Exploration of a modified pretreatment process coupled with GC-MS/MS for determination of 18 phthalates in edible oils

Abstract

Phthalates (PAEs), which are pollutants that most easily migrate from plastic packages to edible oils, have received increasing attention. In this work, a sample preconditioning method was proposed and explored, involving a single-step extraction using a methanol and ethyl hexanoate mixed solvent, followed by clean-up with a mixed absorbent of graphitic carbon nitride (g-C₃N₄) and N-propyl ethylenediamine (PSA), for the determination of 18 PAEs in oil samples through GC-MS/MS analysis.
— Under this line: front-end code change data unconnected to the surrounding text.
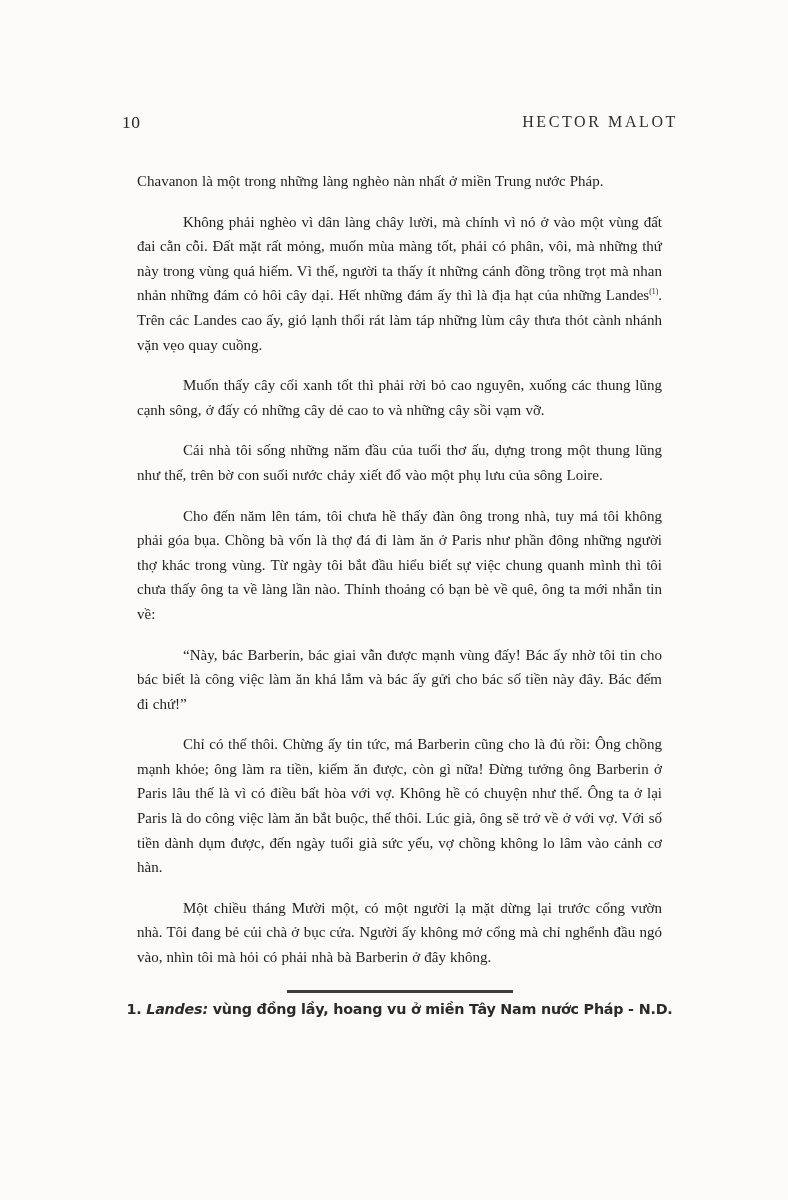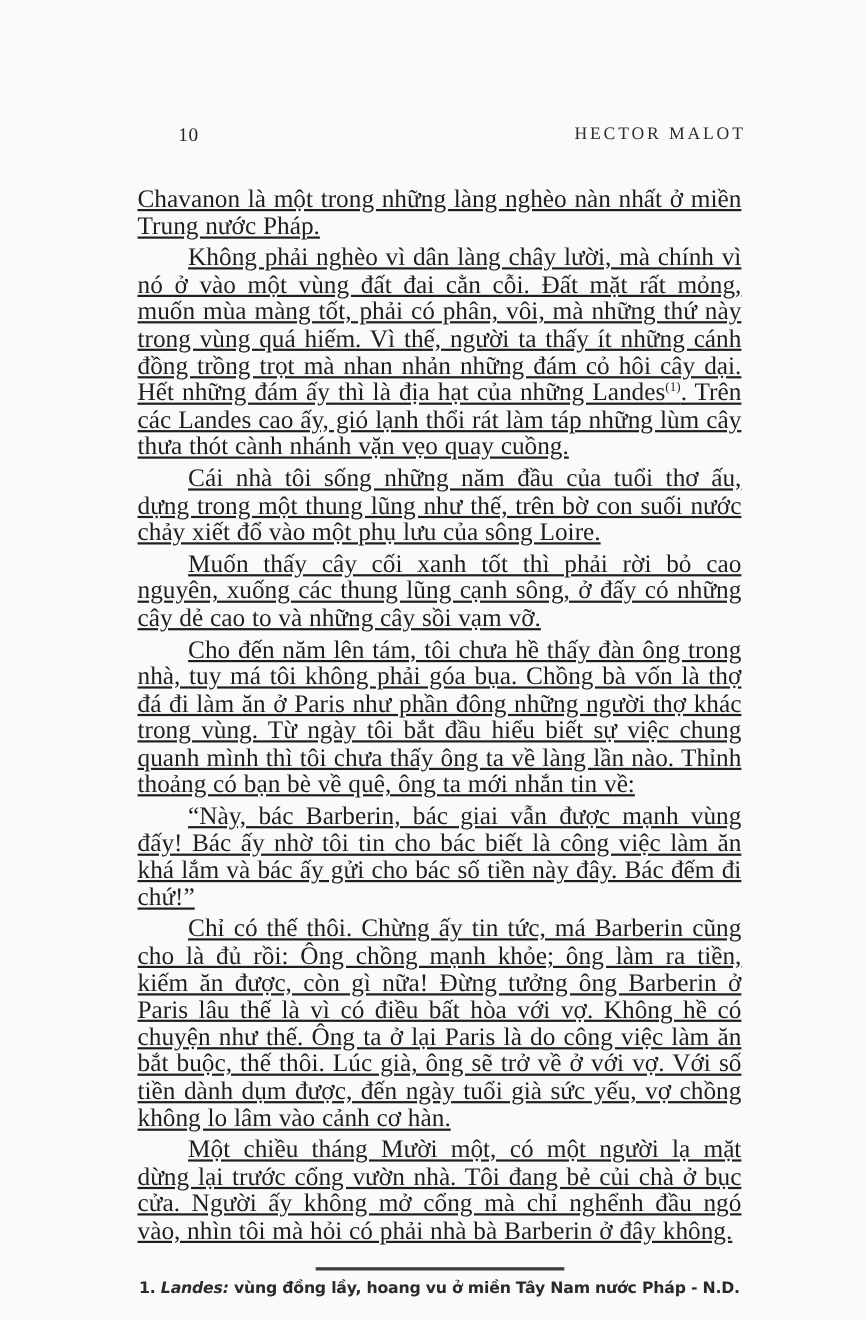--- a/index.html
+++ b/index.html
@@ -15,21 +15,20 @@
   .column {
     position: absolute;
     left: 121px;
     top: 112px;
     width: 557px;
   }
   .running-head {
     position: relative;
     height: 26px;
     margin-bottom: 31px;
-    margin-left: 40px;
   }
   .page-number {
     position: absolute;
     left: 1px;
     top: 0;
     font-size: 17.5px;
     letter-spacing: 0.5px;
     color: #262626;
   }
   .running-title {
@@ -37,27 +36,26 @@
     left: 0;
     right: 0;
     top: 1px;
     text-align: right;
     font-size: 16px;
     letter-spacing: 2.6px;
     font-weight: 400;
     color: #2e2e2e;
   }
   .body-text .para {
-    margin: 4px;
-    font-size: 23px;
+    margin: 16px;
+    font-size: 15px;
     line-height: 24.6px;
     text-align: justify;
     text-indent: 46px;
     word-spacing: 0.4px;
-    text-decoration: underline;
   }
   .body-text .para.first { text-indent: 0; }
   .body-text sup {
     font-size: 0.52em;
     line-height: 0;
     vertical-align: super;
     letter-spacing: 0;
   }
   .footnote-rule {
     margin-top: 20px;
@@ -89,24 +87,24 @@
     </div>
 
     <div class="body-text">
       <p class="para first">
         <span>Chavanon là một trong những làng nghèo nàn nhất ở miền Trung nước Pháp.</span>
       </p>
       <p class="para">
         <span>Không phải nghèo vì dân làng chây lười, mà chính vì nó ở vào một vùng đất đai cằn cỗi. Đất mặt rất mỏng, muốn mùa màng tốt, phải có phân, vôi, mà những thứ này trong vùng quá hiếm. Vì thế, người ta thấy ít những cánh đồng trồng trọt mà nhan nhản những đám cỏ hôi cây dại. Hết những đám ấy thì là địa hạt của những Landes</span><sup>(1)</sup><span>. Trên các Landes cao ấy, gió lạnh thổi rát làm táp những lùm cây thưa thót cành nhánh vặn vẹo quay cuồng.</span>
       </p>
       <p class="para">
-        <span>Cái nhà tôi sống những năm đầu của tuổi thơ ấu, dựng trong một thung lũng như thế, trên bờ con suối nước chảy xiết đổ vào một phụ lưu của sông Loire.</span>
+        <span>Muốn thấy cây cối xanh tốt thì phải rời bỏ cao nguyên, xuống các thung lũng cạnh sông, ở đấy có những cây dẻ cao to và những cây sồi vạm vỡ.</span>
       </p>
       <p class="para">
-        <span>Muốn thấy cây cối xanh tốt thì phải rời bỏ cao nguyên, xuống các thung lũng cạnh sông, ở đấy có những cây dẻ cao to và những cây sồi vạm vỡ.</span>
+        <span>Cái nhà tôi sống những năm đầu của tuổi thơ ấu, dựng trong một thung lũng như thế, trên bờ con suối nước chảy xiết đổ vào một phụ lưu của sông Loire.</span>
       </p>
       <p class="para">
         <span>Cho đến năm lên tám, tôi chưa hề thấy đàn ông trong nhà, tuy má tôi không phải góa bụa. Chồng bà vốn là thợ đá đi làm ăn ở Paris như phần đông những người thợ khác trong vùng. Từ ngày tôi bắt đầu hiểu biết sự việc chung quanh mình thì tôi chưa thấy ông ta về làng lần nào. Thỉnh thoảng có bạn bè về quê, ông ta mới nhắn tin về:</span>
       </p>
       <p class="para">
         <span>“Này, bác Barberin, bác giai vẫn được mạnh vùng đấy! Bác ấy nhờ tôi tin cho bác biết là công việc làm ăn khá lắm và bác ấy gửi cho bác số tiền này đây. Bác đếm đi chứ!”</span>
       </p>
       <p class="para">
         <span>Chỉ có thế thôi. Chừng ấy tin tức, má Barberin cũng cho là đủ rồi: Ông chồng mạnh khỏe; ông làm ra tiền, kiếm ăn được, còn gì nữa! Đừng tưởng ông Barberin ở Paris lâu thế là vì có điều bất hòa với vợ. Không hề có chuyện như thế. Ông ta ở lại Paris là do công việc làm ăn bắt buộc, thế thôi. Lúc già, ông sẽ trở về ở với vợ. Với số tiền dành dụm được, đến ngày tuổi già sức yếu, vợ chồng không lo lâm vào cảnh cơ hàn.</span>
       </p>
The triazine ring structure and conjugated aromatic heterocyclic accumulation structure of g-C₃N₄ and the amino-rich structure of PSA can provide hydrogen bonds, conjugated π–π interactions, and hydrophobic effects for the removal of interferences such as organic acids, aliphatic acids, and pigments. To achieve optimal analytical performance, key extraction and purification parameters that may affect the pretreatment efficiency—such as the extraction solution, its volume ratio, extraction temperature, extraction time, and the amount of the clean-up absorbent—were systematically explored and optimized. When applied to edible oil analysis, an excellent linear range from 0.2 to 8.0 mg kg⁻¹ with a preferable coefficient of determination (R² > 0.9989) and satisfactory sensitivity (LOD and LOQ ranging from 0.0002 mg kg⁻¹ to 0.08 mg kg⁻¹ and 0.0004 mg kg⁻¹ to 0.2 mg kg⁻¹, respectively) were obtained. Moreover, a relatively satisfactory recovery varying from 71.4% to 107.9% and the corresponding repeatability ranging from 0.3% to 6.8% were acquired. Furthermore, this work offers a new idea for exploring the application of novel nanocomposites in the pretreatment process.